Wie das spanische Außenministerium mitteilte, blieben die 26 Besatzungsmitglieder an Bord des Schiffes, 13 Spanier und 13 Afrikaner, unverletzt. Laut Ministerium wurde der baskische Thunfischfänger "Playa de Bakio" in somalischem Gewässer überfallen – baskische Regierungsvertreter berichteten dagegen der Nachrichtenagentur

Europa Press, das Schiff habe sich rund 400 Kilometer vor der somalischen Küste in internationalem Gewässer befunden. Vier Piraten mit Granatwerfern hätten es gekapert. Dabei sei es zwar beschädigt worden, aber weiter fahrtauglich.

Die Regierung in Madrid nimmt an, dass die Piraten Kurs in Richtung Somalia aufgenommen haben. Das spanische Verteidigungsministerium wies demnach eine Fregatte aus dem Roten Meer an, die Verfolgung aufzunehmen. Gleichzeitig bat es NATO-Mitglieder mit Militärpräsenz in der Region um Mithilfe bei der Suche nach dem gekaperten Schiff.
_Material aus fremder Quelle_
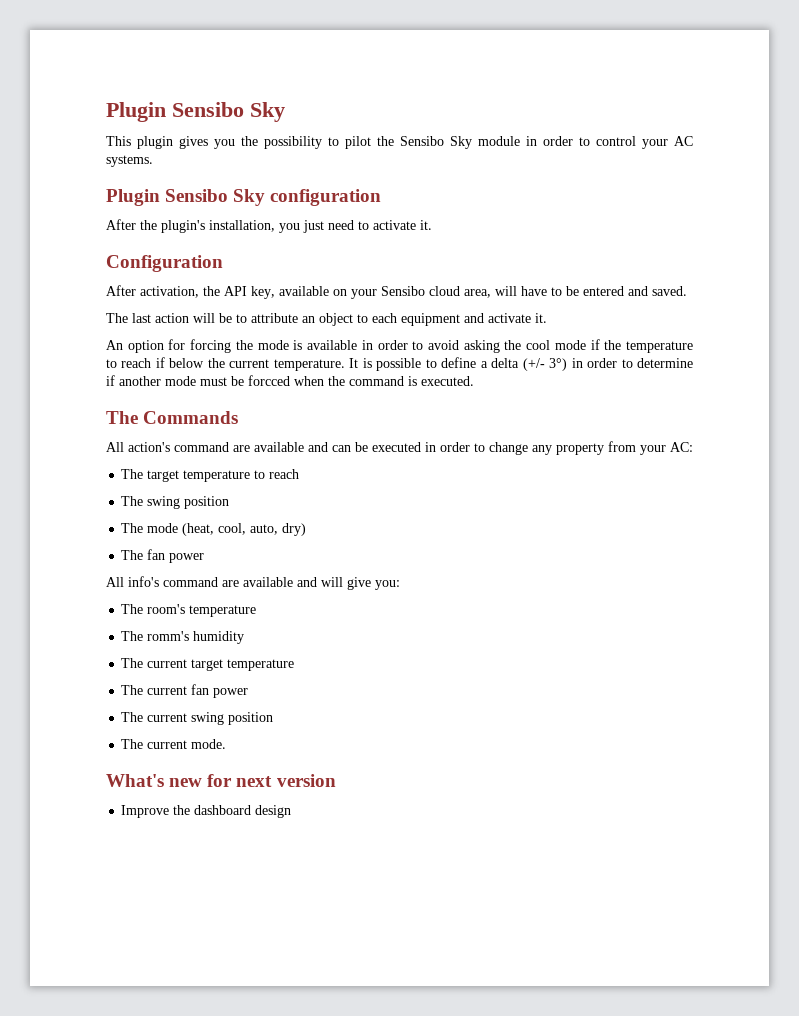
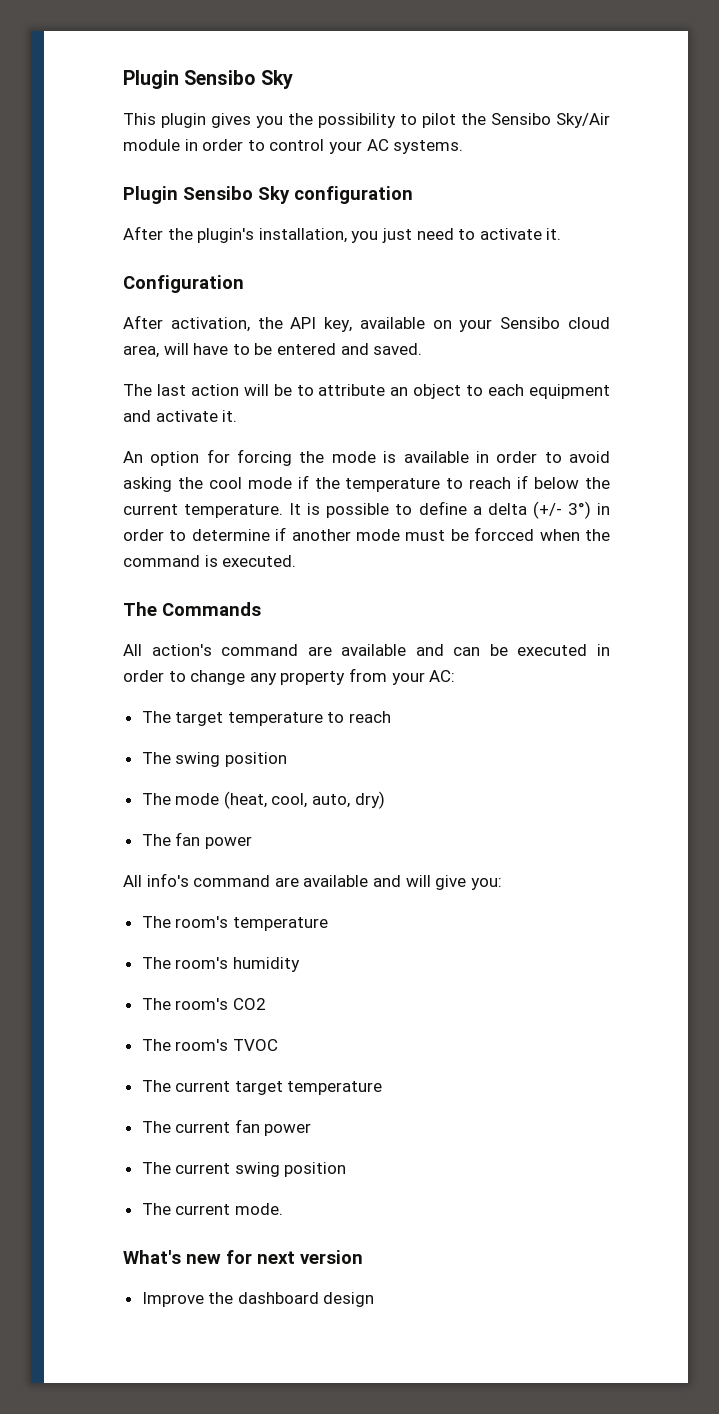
- This plugin gives you the possibility to pilot the Sensibo Sky module in order to control your AC systems.
+ This plugin gives you the possibility to pilot the Sensibo Sky/Air module in order to control your AC systems.
- The romm's humidity
+ The room's humidity
+ The room's CO2
+ The room's TVOC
Vor der somalischen Küste war am 4. April bereits eine französische Segelyacht von Piraten entführt worden. Die Yacht und ihre Besatzung kam eine Woche später nach Zahlung von Lösegeld durch den Reeder wieder frei.

Eine französische Spezialeinheit konnte sechs der Piraten festnehmen, sie warten nun in Paris auf ihren Prozess. Wie der spanische Sender RNE berichtete, wurde das spanische Fischerboot in derselben Gegend überfallen wie zuvor die französische Luxusyacht.